The majority of the geological resources and raw materials that mankind is utilizing, such as oil, gas, coal, drinking water, geothermal warm water, minerals, building materials etc. is situated in sedimentary basins. The formation and development of the basins through geological time, their content of geological materials and valuable raw materials, and the distribution and quality of these are therefore very important technical and scientific research themes.
A sedimentary basin is a confined area on Earth, where subsidence of the base of the basin has occurred through geological time accompanied by deposition of sediments of various types and composition. The form of a basin area can vary from elongated, irregular to oval of a few kilometers to more than 1000 km in diameter, and the basin is often bounded by large fracture zones (fault systems) toward crystalline basement or older metamorphic rocks.
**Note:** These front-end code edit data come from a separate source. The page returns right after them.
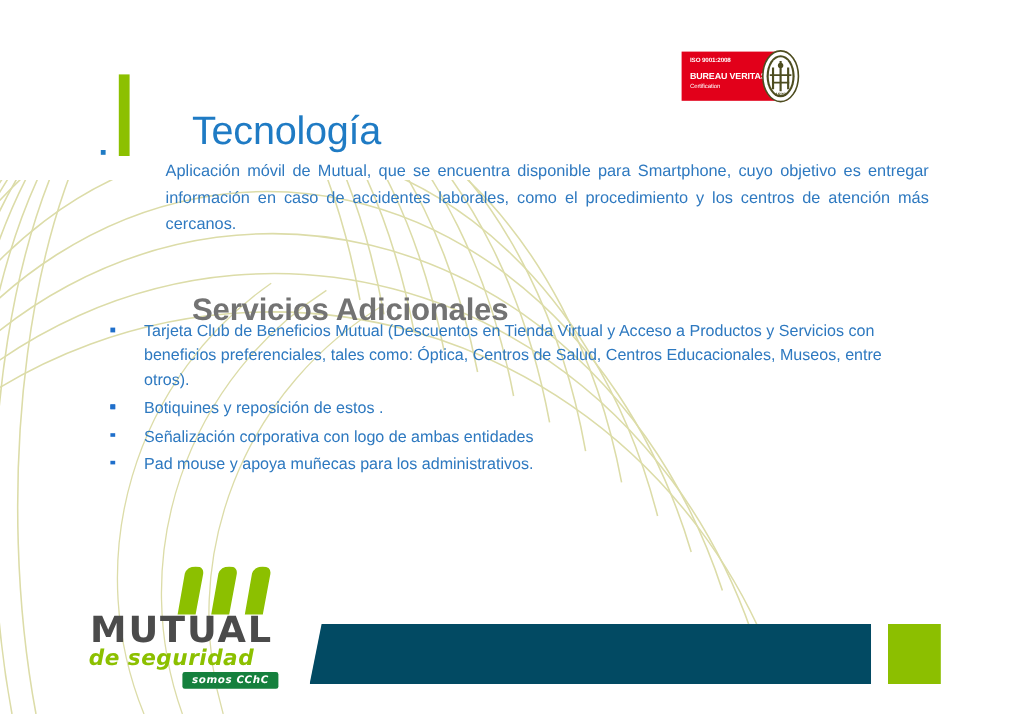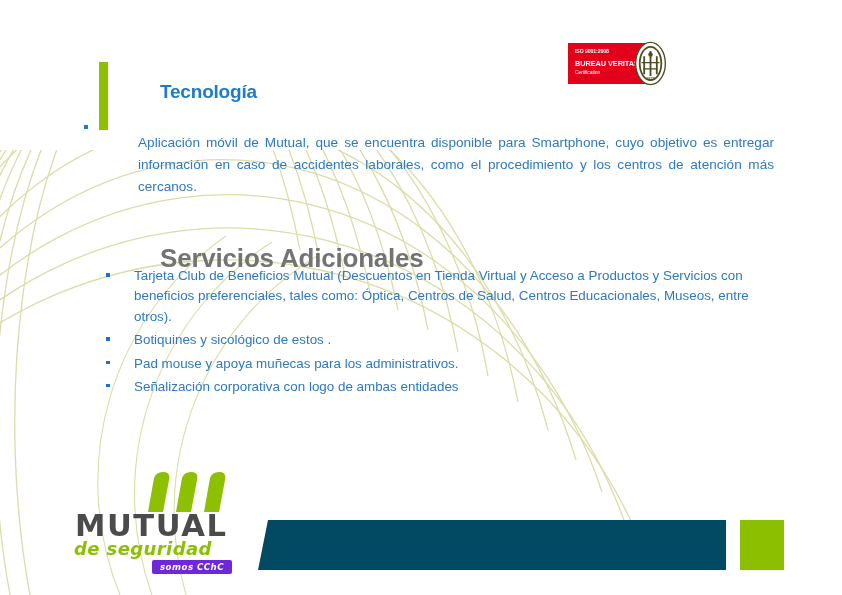--- a/index.html
+++ b/index.html
@@ -74,22 +74,22 @@
     top: 62px;
     width: 9px;
     height: 68px;
     background: #8CC000;
     z-index: 3;
   }
   .title-1 {
     position: absolute;
     left: 160px;
     top: 68px;
-    font-size: 19px;
-    font-weight: bold;
+    font-size: 33px;
+    font-weight: normal;
     color: #1F7BC4;
     letter-spacing: -0.2px;
     z-index: 3;
   }
 
   
   .intro-row {
     position: absolute;
     left: 84px;
     top: 118px;
@@ -121,21 +121,21 @@
     font-size: 26px;
     font-weight: bold;
     color: #737373;
     letter-spacing: -0.2px;
     z-index: 3;
   }
 
   
   .svc-list {
     position: absolute;
-    left: 106px;
+    left: 92px;
     top: 266px;
     width: 660px;
     z-index: 3;
     margin: 0;
     padding: 0;
     list-style: none;
   }
   .svc-item {
     position: relative;
     padding-left: 28px;
@@ -182,21 +182,21 @@
     font-style: italic;
     font-weight: bold;
     color: #8CC000;
     letter-spacing: 0.4px;
     font-family: "DejaVu Sans", sans-serif;
   }
   .cchc-badge {
     position: absolute;
     left: 80px;
     top: 88px;
-    background: #6d28d9;
+    background: #15803d;
     color: #ffffff;
     font-size: 8.6px;
     font-style: italic;
     font-weight: bold;
     padding: 1.5px 8px 2px 8px;
     border-radius: 2px;
     letter-spacing: 0.5px;
     font-family: "DejaVu Sans", sans-serif;
   }
 
@@ -279,29 +279,29 @@
   <ul class="svc-list">
     <li class="svc-item">
       <span class="sq"></span>
       <span>Tarjeta Club de Beneficios Mutual (Descuentos en Tienda Virtual y Acceso a Productos y Servicios con beneficios preferenciales, tales como: Óptica, Centros de Salud, Centros Educacionales, Museos, entre otros).</span>
     </li>
     <li class="svc-item">
       <span class="sq"></span>
     </li>
     <li class="svc-item">
       <span class="sq"></span>
-      <span> Botiquines y sicológico de estos .</span>
+      <span> Botiquines y reposición de estos .</span>
+    </li>
+    <li class="svc-item">
+      <span class="sq"></span>
+      <span>Señalización corporativa con logo de ambas entidades</span>
     </li>
     <li class="svc-item">
       <span class="sq"></span>
       <span>Pad mouse y apoya muñecas para los administrativos.</span>
-    </li>
-    <li class="svc-item">
-      <span class="sq"></span>
-      <span>Señalización corporativa con logo de ambas entidades</span>
     </li>
   </ul>
 
   <div class="mutual-logo">
     <svg width="115" height="42" viewBox="0 0 115 42" style="position:absolute;left:68px;top:0;" aria-hidden="true">
       <path d="M8 40 L14 6 Q16 0 23 0 Q31 0 29 8 L23 40 Z" fill="#8CC000"></path>
       <path d="M36 40 L42 6 Q44 0 51 0 Q59 0 57 8 L51 40 Z" fill="#8CC000"></path>
       <path d="M64 40 L70 6 Q72 0 79 0 Q87 0 85 8 L79 40 Z" fill="#8CC000"></path>
     </svg>
     <div class="mutual-wordmark">MUTUAL</div>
Sedimentary basins can exist for time periods up to several hundred million years. Their generation, development and disappearance is related to plate tectonic movements, and when they are compressed due to collision of the tectonic plates, the basin-fill of sedimentary layers is deformed and folded forming mountain belts. The layers can then be studied in natural outcrops, road cuts etc. exposing the beds.
Examples of sedimentary basins include The Danish Basin that stretches from Bornholm in the east across most of the Danish onshore area including the Danish waters and further westward, where the basin combines with the North Sea Basin. The Danish Basin is filled with erosion material (gravel, sand, silt and clay) primarily sourced from the wearing down over time of the Scandinavian Shield basement. The basin-fill also includes kilometers of chemical precipitated salt and carbonate formed by deposition of microscopic skeleton remains from marine algae (coccoliths). The thickness of sedimentary layers in a basin may add up to many kilometers, e.g. more than 10 km as in the Danish Basin and the North Sea Basin.
The oldest rocks in Denmark is the basement, which underlies the entire country at various depths down to 10-15 km, whereas it rises over the sea and is exposed on Bornholm. In The Danish Basin, geological layers formed in many different depositional environments during the latest approx. 500 million years overlie the basement. These layers contain evidence about the shifting position of sea and land, climate changes, the development of the life of the fauna and plants, and indications of how the Earth’s crust has moved through time.